Bait & Switch: Blame it on Fannie

The current Republican myth is that mortgage giants sucked the credit lubrication from America's economic engine. That's odd, as Fannie Mae and Freddie Mac were taken over on September 7, backed by the full faith and credit of Uncle Sam. Investors and the stock market cheered the action.

How did that oil intervention not work? The financial house of cards collapsed September 18, the day Morgan Stanley's credit default swaps soared to $900,000 for one year's peace of mind on $10 million of their debt. That's 9 times last summer's $100,000 amount, already considered junk status. September 19th, the Treasury Chief declared emergency and an intent to meet with Congressional leaders. That meeting took the oxygen out of the room.
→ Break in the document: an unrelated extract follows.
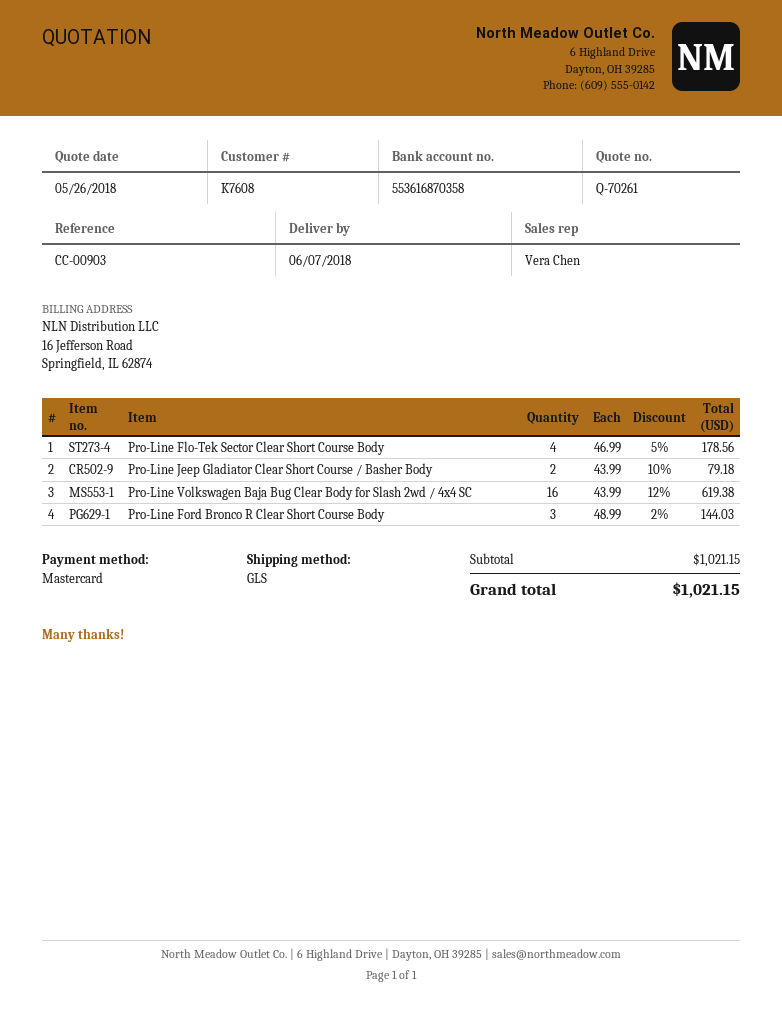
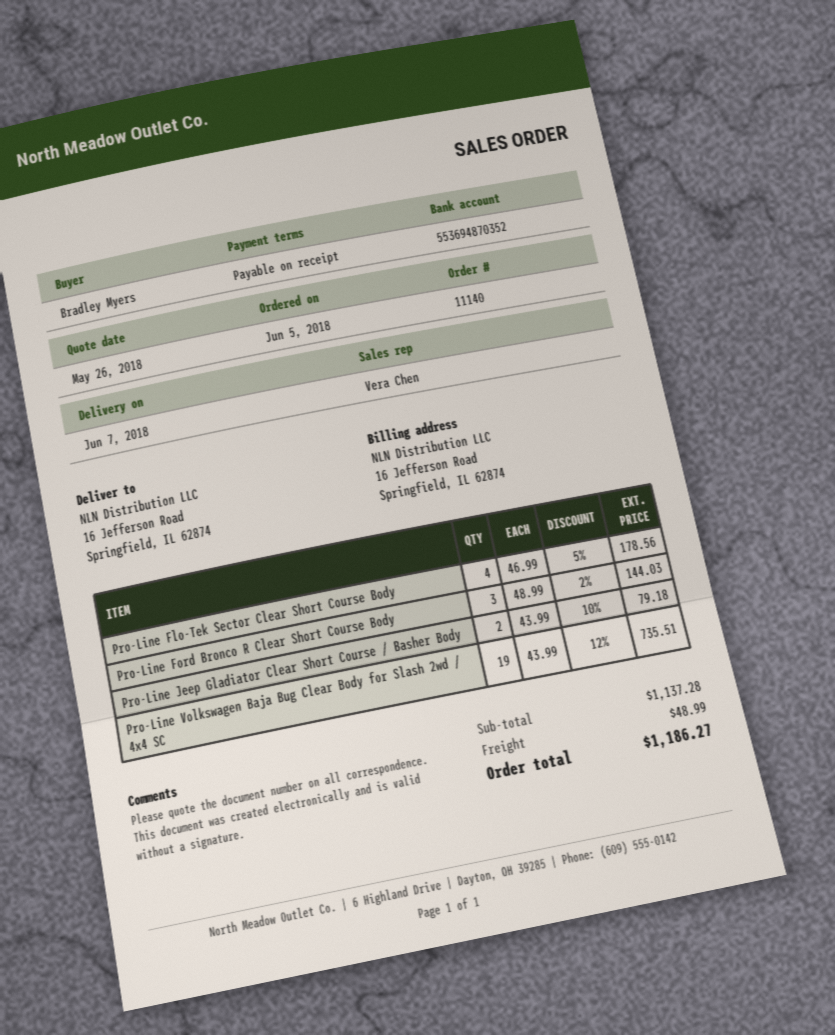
bank account: 553616870358 -> 553694870352
Pro-Line Volkswagen Baja Bug Clear Body for Slash 2wd / 4x4 SC: 16 x 43.99 - 12% = 619.38 -> 19 x 43.99 - 12% = 735.51
subtotal: 1021.15 -> 1137.28
shipping: none -> 48.99
total: 1021.15 -> 1186.27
Paulson & Bernake stated in their Senate Banking testimony that credit derivatives were critical to America’s financial system but didn’t have the infrastructure to deliver on their promises. Normally, when you sell something and fail to deliver, it's called fraud.

Lehman held $740 billion in derivative investments when it failed. While not all were credit derivatives, this off balance sheet area provided the greatest risk to Lehman Brothers. Goldman and Morgan Stanley hold alot more risky derivative instruments, in the trillions.
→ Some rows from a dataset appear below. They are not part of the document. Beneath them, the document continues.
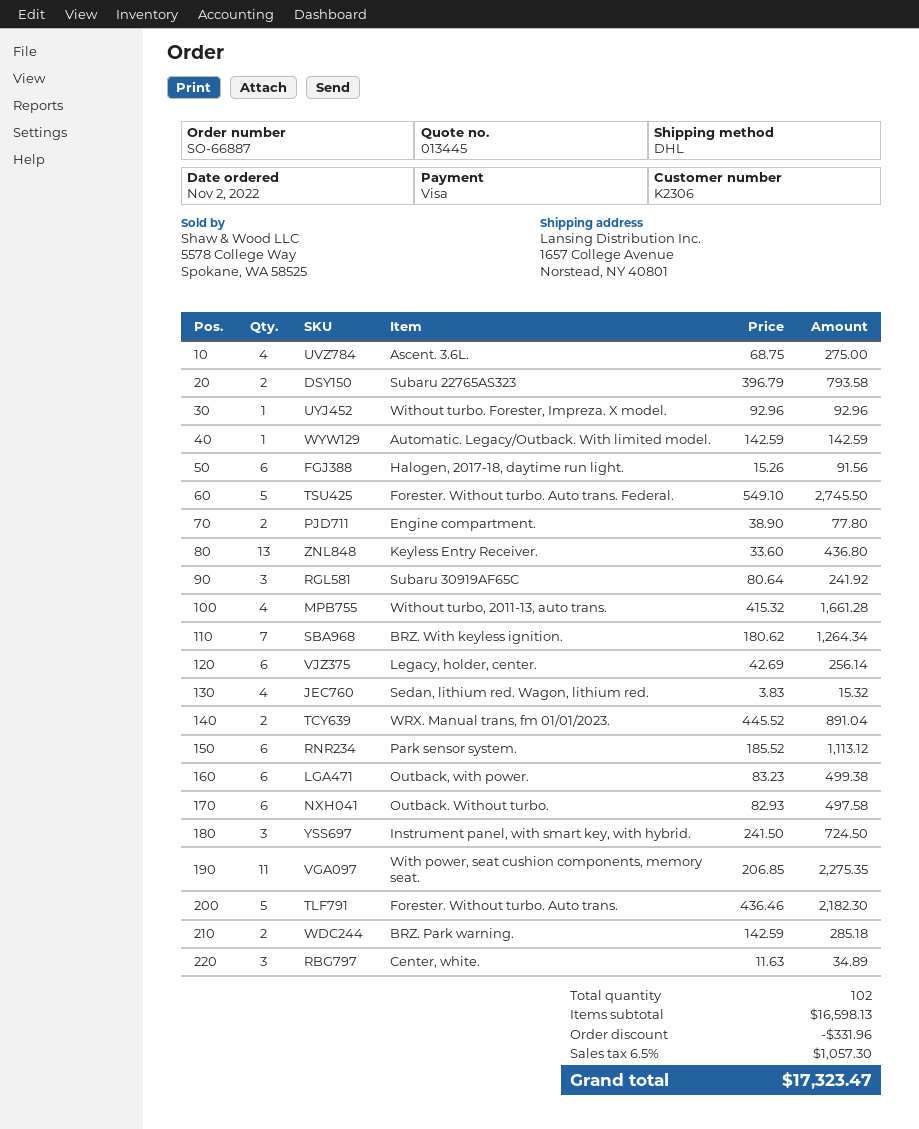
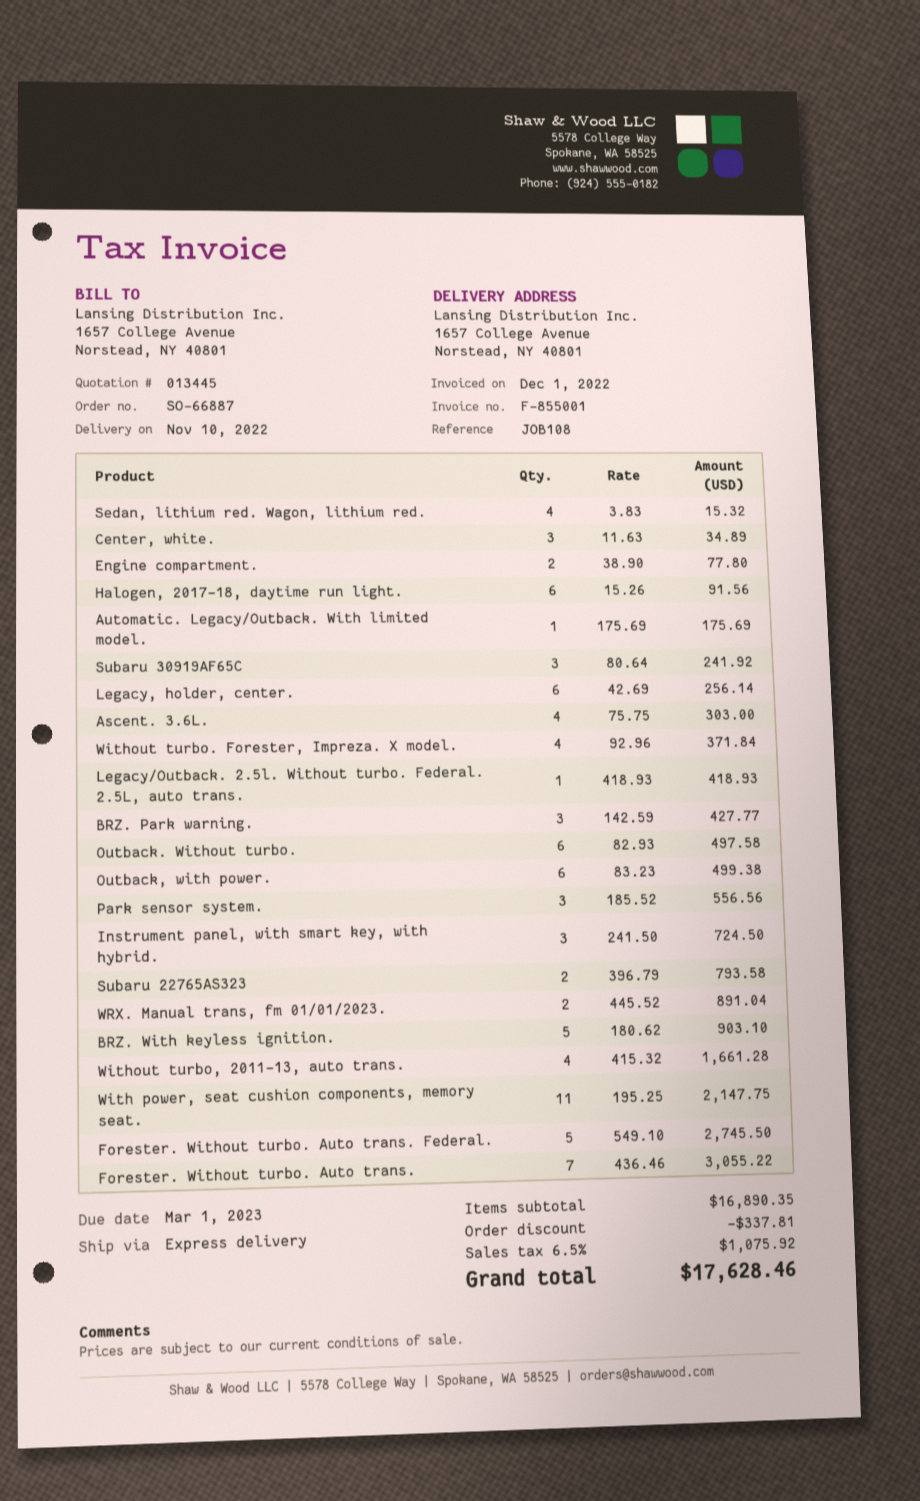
shipping method: DHL -> express
Ascent. 3.6L.: 4 x 68.75 = 275.00 -> 4 x 75.75 = 303.00
Without turbo. Forester, Impreza. X model.: 1 x 92.96 = 92.96 -> 4 x 92.96 = 371.84
Automatic. Legacy/Outback. With limited model.: 1 x 142.59 = 142.59 -> 1 x 175.69 = 175.69
Keyless Entry Receiver.: 13 x 33.60 = 436.80 -> none
BRZ. With keyless ignition.: 7 x 180.62 = 1264.34 -> 5 x 180.62 = 903.10
Park sensor system.: 6 x 185.52 = 1113.12 -> 3 x 185.52 = 556.56
With power, seat cushion components, memory seat.: 11 x 206.85 = 2275.35 -> 11 x 195.25 = 2147.75
Forester. Without turbo. Auto trans.: 5 x 436.46 = 2182.30 -> 7 x 436.46 = 3055.22
BRZ. Park warning.: 2 x 142.59 = 285.18 -> 3 x 142.59 = 427.77
Legacy/Outback. 2.5l. Without turbo. Federal. 2.5L, auto trans.: none -> 1 x 418.93 = 418.93
subtotal: 16598.13 -> 16890.35
discount: 331.96 -> 337.81
tax: 6.5% = 1057.30 -> 6.5% = 1075.92
total: 17323.47 -> 17628.46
Goldman Sachs held $2 trillion in derivatives as of November 20, 2007, (page 148 of their latest annual report). That is the firm's maximum payout amount. Morgan Stanley had $7.1 trillion in derivatives, (page 147 of Morgan's report).

They also package and sell such instruments. This comes from Goldman's latest 10-K:

Credit Products. We offer to and trade for our clients a broad array of credit and credit-linked products all over the world, including credit derivatives, investment-grade corporate securities, high-yield securities, bank and secured loans (origination and trading), municipal securities, and emerging market and distressed debt. For example, we enter, as principal, into complex structured transactions designed to meet client needs.
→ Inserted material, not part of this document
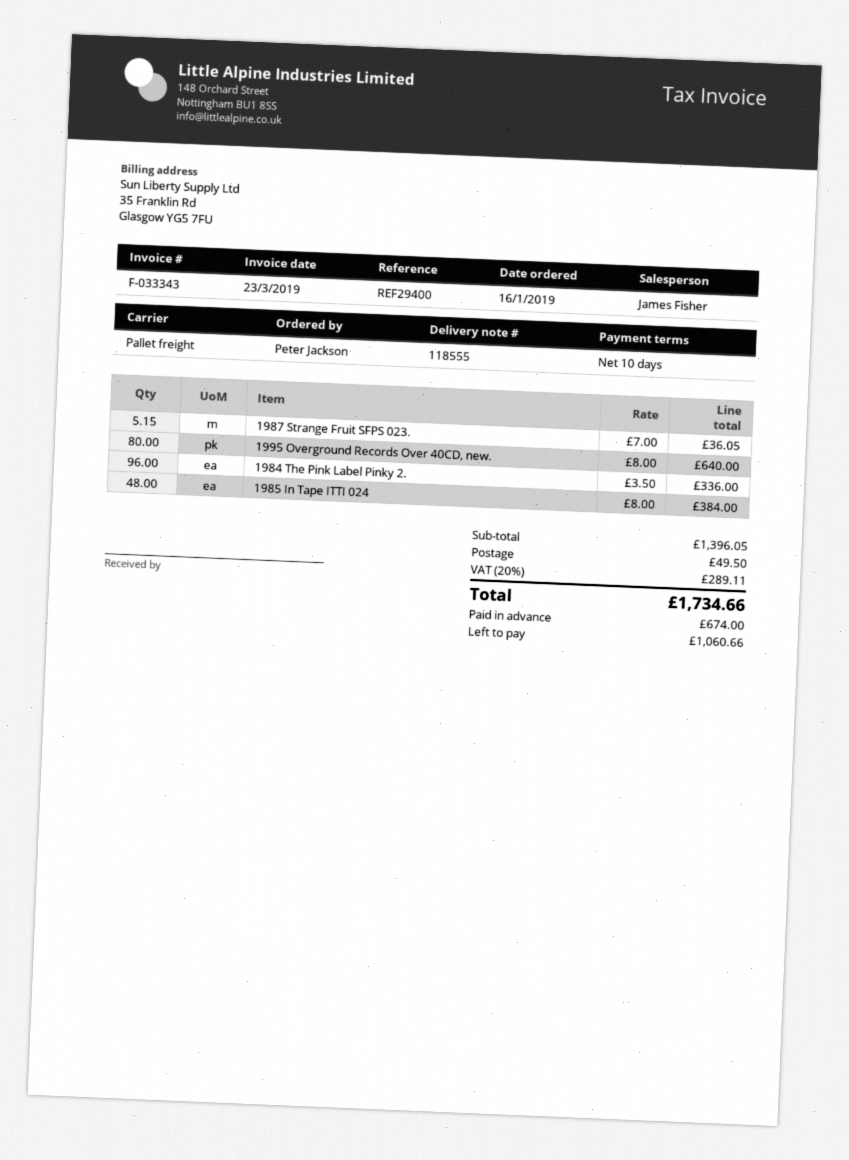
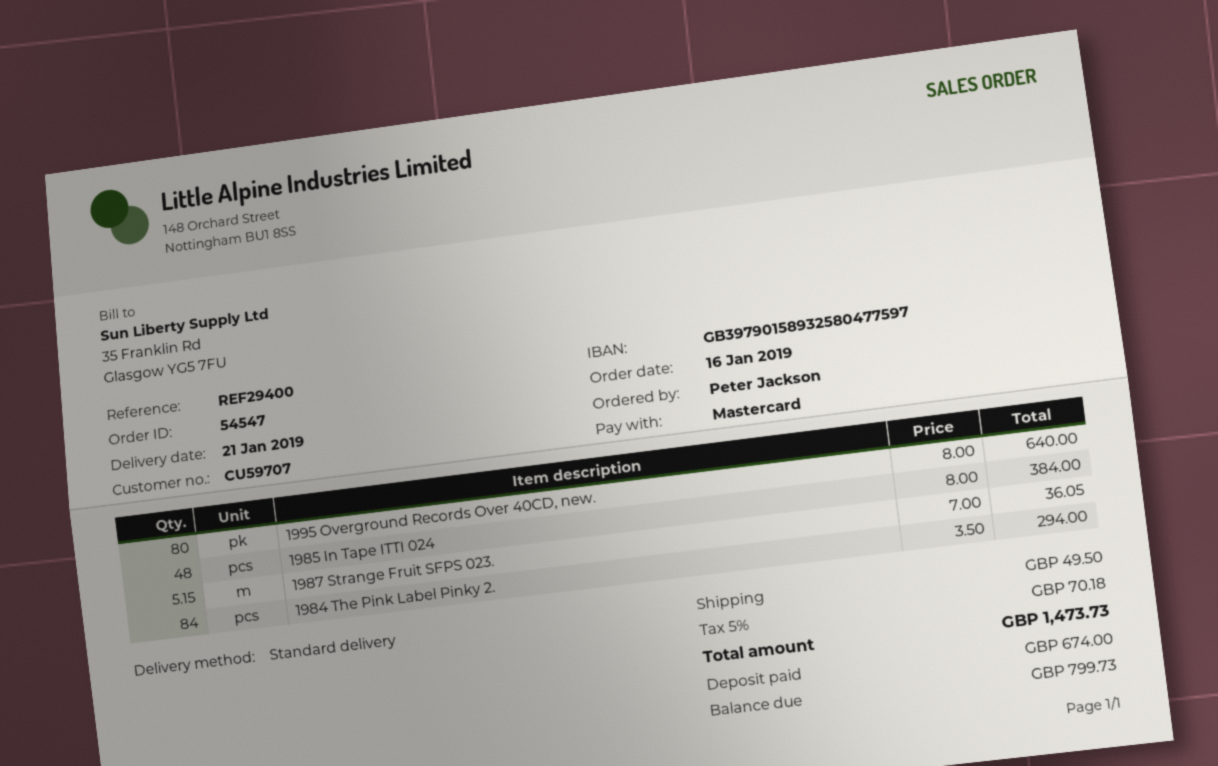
shipping method: pallet freight -> standard
1984 The Pink Label Pinky 2.: 96 x 3.50 = 336.00 -> 84 x 3.50 = 294.00
tax: 20% = 289.11 -> 5% = 70.18
total: 1734.66 -> 1473.73
balance: 1060.66 -> 799.73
In addition, we provide credit through bridge and other loan facilities to a broad range of clients. Commitments that are extended for contingent acquisition financing are often intended to be short-term in nature, as borrowers often seek to replace them with other funding sources. As part of our ongoing credit origination activities, we may seek to reduce our credit risk on commitments by syndicating all or substantial portions of commitments to other investors or, upon funding, by securitizing the positions through investment vehicles sold to other investors. Underwriting fees from syndications of these commitments are recorded in debt underwriting in our Investment Banking segment.

This is the linkage (as referred to by President Bush) that seized up last week. The bailout was caused by a huge gaseous backup in unregulated financial instruments. Uncle Sam intends to manage its discharge. It is clearly intended to save the wealth of the rich.

Fannie and Freddie were already saved when overpriced credit derivatives started backing up Goldman’s colon, putting severe pressure on its rectum. Thus, they called their ex-CEO for some relief. Uncle Sam stands ready with cases of Gas-X and money to buy $700 billion of crappy corporate credit.